Woman's head is identified
Police believe she was the first victim of a Long Island serial killer, in 1989.
Almost 25 years after her severed head was found on a New Jersey golf course, police on Wednesday identified the woman they believe was the first victim of a notorious Long Island serial killer.
New Jersey state police said Heidi Balch is believed to be the first of 17 women killed by Joel Rifkin during a four-year spree that ended when he was pulled over for a missing license plate in 1993 with a dead woman's body in the back of his pickup.
Authorities have long believed the woman whose head was found in March 1989 on a golf course in Hopewell Township, near Trenton, was the first woman Rifkin killed. He all but admitted it after his arrest, when he provided details on where he disposed of her head and legs.
Rifkin was eventually sentenced to more than 200 years in prison for the killings. But Balch's identity remained a mystery for more than two decades.

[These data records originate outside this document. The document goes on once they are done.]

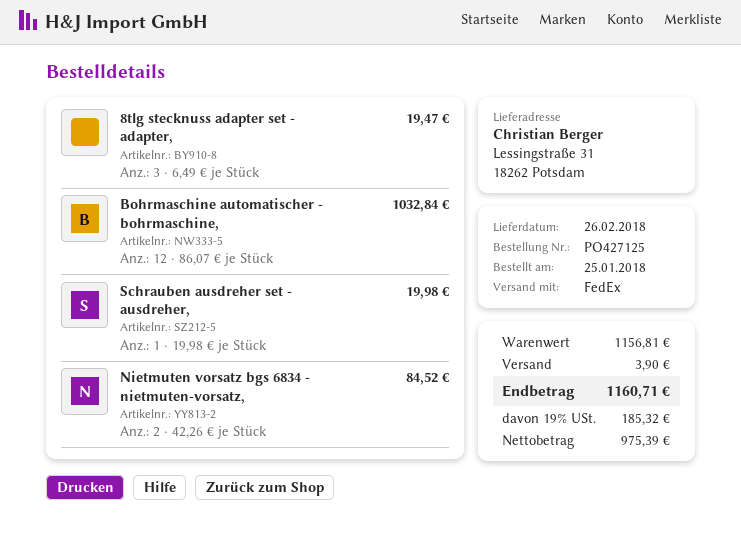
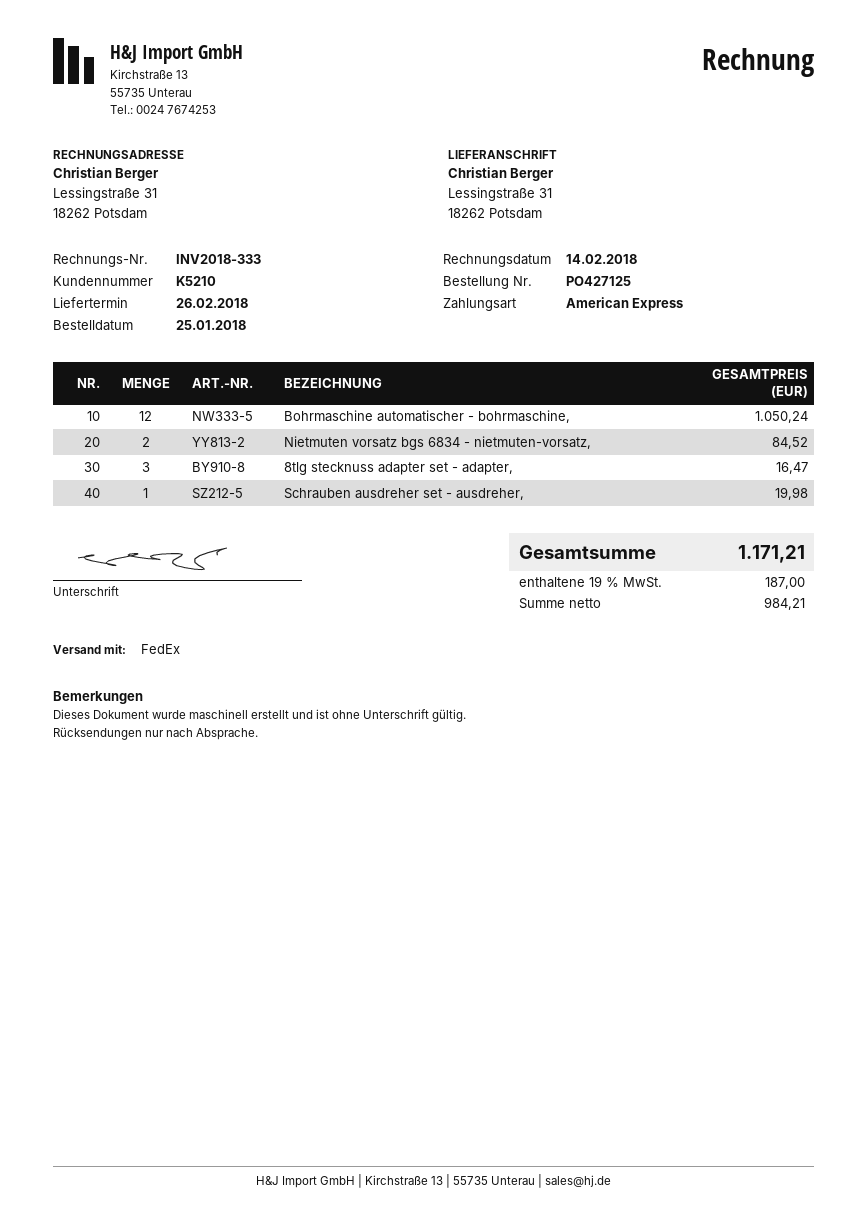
8tlg stecknuss adapter set - adapter,: 3 for 19.47 -> 3 for 16.47
Bohrmaschine automatischer - bohrmaschine,: 12 for 1032.84 -> 12 for 1050.24
shipping: 3.90 -> none
net: 975.39 -> 984.21
tax: 19% = 185.32 -> 19% = 187.00
total: 1160.71 -> 1171.21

State police Detective Sgt. Stephen Urbanski said Balch's parents did not initially list her as a missing person and Balch, who worked as a prostitute in New York City, used several aliases and Social Security numbers.
"It's very rare that you have a story like this," Urbanski said. "The first thing is to ID the body, and then you move on with the investigation, you look at acquaintances and things like that. In this one, the answers were there all along, we just had to put them together."
Rifkin had told police he killed a prostitute he'd known as "Susie," Urbanski said. The search led to New York, where investigators focused on a prostitute who'd gone by the name Susan Spencer - and about 15 other names. Some of the bogus Social Security numbers she'd used were traced to Ohio and Florida, so Urbanski went to those states to check missing-persons reports.
Finally, investigators learned the woman had once used the name Heidi Balch, who had been listed as a missing person in New York by an aunt in 2001. Even that discovery was complicated by the revelation that the last sighting of Balch was in 1995, six years after the remains were found on the golf course. Urbanski said it was later revealed that Balch's aunt had not actually seen her niece but that someone had mistakenly told her Heidi had been seen.
The big break came this month, when Balch's aunt identified her niece from an arrest photo of Susan Spencer. Subsequent DNA tests of Balch's mother and father, who live in Maryland and Florida, confirmed the identification.